» **TASK STATEMENT**
Return each line of the data below that contains the string "text".

Stored items
*** Block opens ***
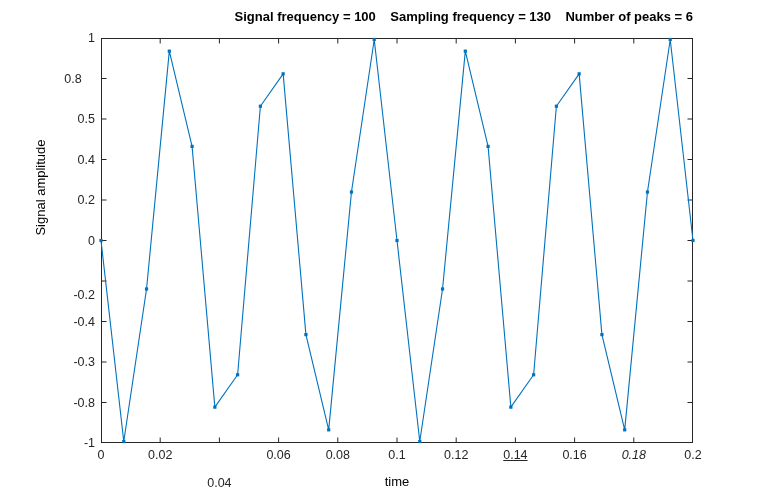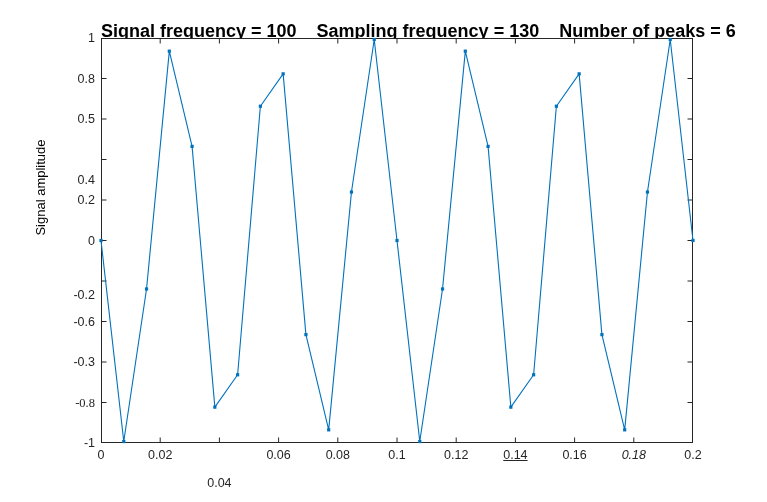--- a/index.html
+++ b/index.html
@@ -24,10 +24,10 @@
   #plot-title {
     position: absolute;
     left: 101px;
-    top: 21px;
+    top: 9px;
     width: 592px;
     text-align: right;
-    font-size: 18px;
+    font-size: 13px;
     font-weight: bold;
     color: #000000;
     white-space: pre;

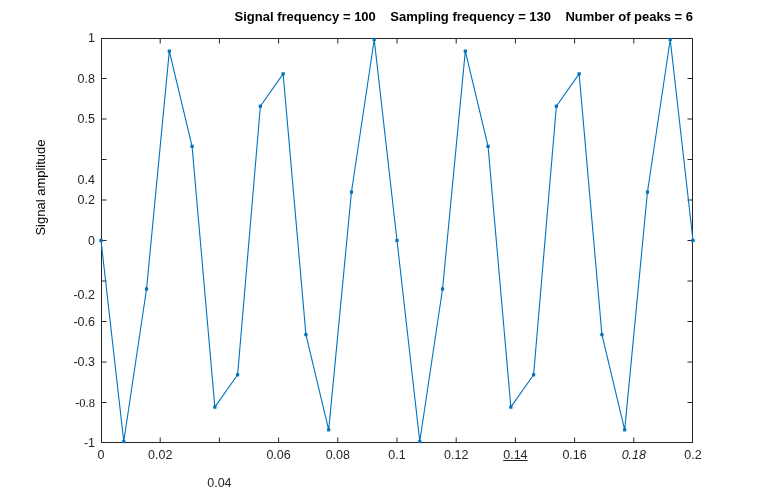--- a/index.html
+++ b/index.html
@@ -204,7 +204,7 @@
       <div class="ytick-label" style="top: 162px;">0.2</div>
       <div class="ytick-label" style="top: 121.5px; margin-top: 20px;">0.4</div>
       <div class="ytick-label" style="top: 81px;">0.5</div>
-      <div class="ytick-label" style="top: 40.5px;">0.8</div>
+      <div class="ytick-label" style="top: 40.5px; text-align: center;">0.8</div>
       <div class="ytick-label" style="top: 0px;">1</div>
     </div>
   <div id="xtick-labels">

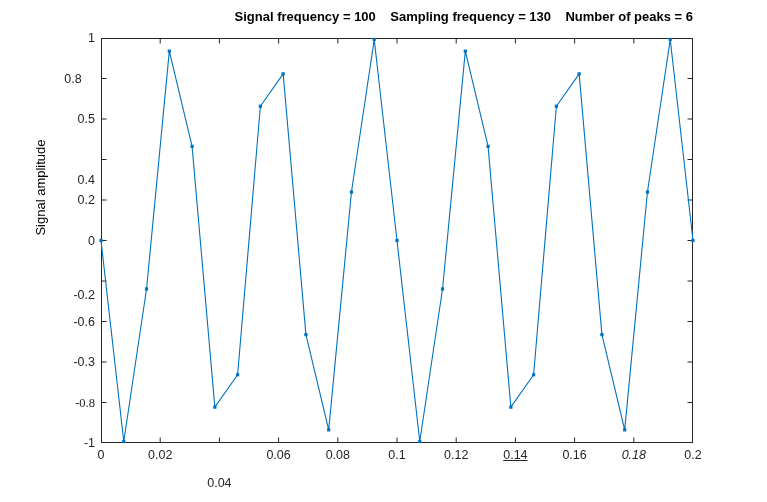--- a/index.html
+++ b/index.html
@@ -202,7 +202,7 @@
       <div class="ytick-label" style="top: 257px;">-0.2</div>
       <div class="ytick-label" style="top: 202.5px;">0</div>
       <div class="ytick-label" style="top: 162px;">0.2</div>
-      <div class="ytick-label" style="top: 121.5px; margin-top: 20px;">0.4</div>
+      <div class="ytick-label" style="top: 121.5px;">0.4</div>
       <div class="ytick-label" style="top: 81px;">0.5</div>
       <div class="ytick-label" style="top: 40.5px; text-align: center;">0.8</div>
       <div class="ytick-label" style="top: 0px;">1</div>

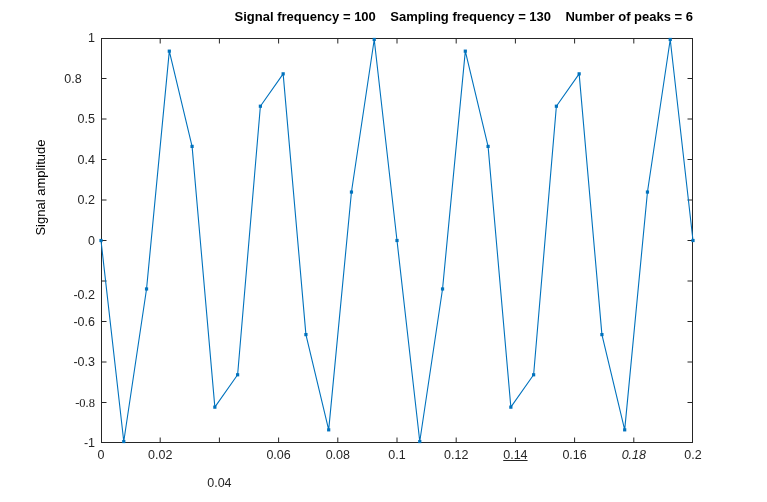--- a/index.html
+++ b/index.html
@@ -198,7 +198,7 @@
       <div class="ytick-label" style="top: 405px;">-1</div>
       <div class="ytick-label" style="top: 364.5px; font-family: Liberation Serif, serif;">-0.8</div>
       <div class="ytick-label" style="top: 324px;">-0.3</div>
-      <div class="ytick-label" style="top: 283.5px;">-0.6</div>
+      <div class="ytick-label" style="top: 283.5px;">-0.4</div>
       <div class="ytick-label" style="top: 257px;">-0.2</div>
       <div class="ytick-label" style="top: 202.5px;">0</div>
       <div class="ytick-label" style="top: 162px;">0.2</div>

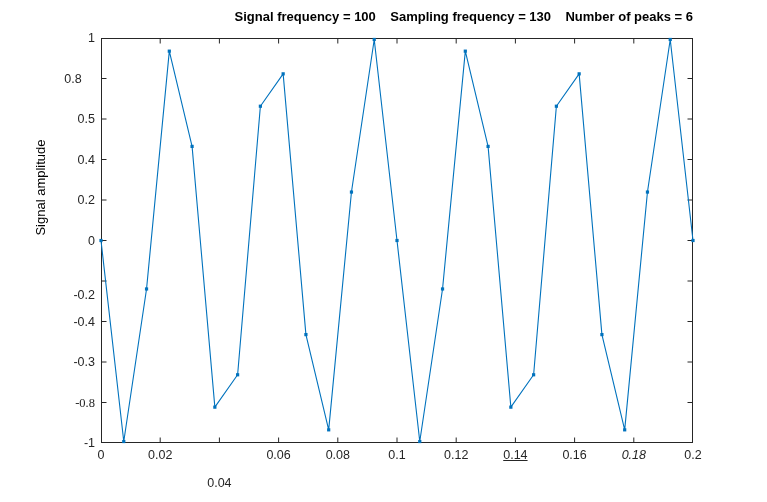--- a/index.html
+++ b/index.html
@@ -196,7 +196,7 @@
 
   <div id="ytick-labels">
       <div class="ytick-label" style="top: 405px;">-1</div>
-      <div class="ytick-label" style="top: 364.5px; font-family: Liberation Serif, serif;">-0.8</div>
+      <div class="ytick-label" style="top: 364.5px;">-0.8</div>
       <div class="ytick-label" style="top: 324px;">-0.3</div>
       <div class="ytick-label" style="top: 283.5px;">-0.4</div>
       <div class="ytick-label" style="top: 257px;">-0.2</div>

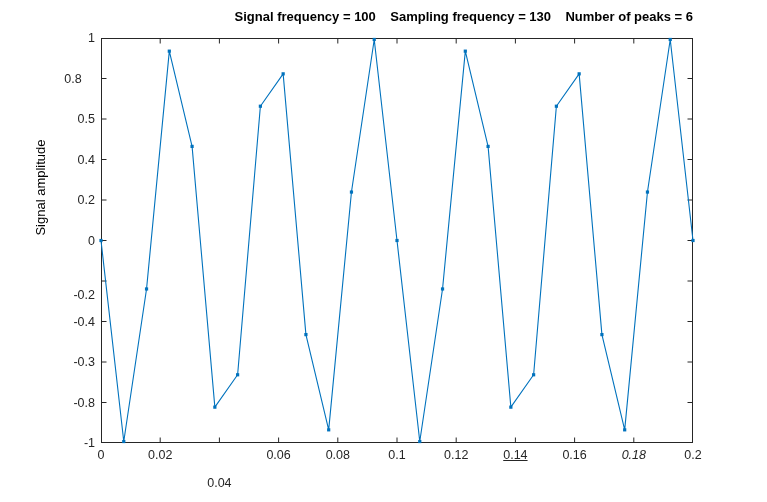--- a/index.html
+++ b/index.html
@@ -221,6 +221,7 @@
       <div class="xtick-label" style="left: 592px;">0.2</div>
     </div>
 
+  <div id="xlabel">time</div>
 
 </div>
*** Block closes ***
» **RESULT BELOW**
     text-align: right;
+      <div class="ytick-label" style="top: 40.5px; text-align: center;">0.8</div>
       <div class="ytick-label" style="top: 40.5px; text-align: center;">0.8</div>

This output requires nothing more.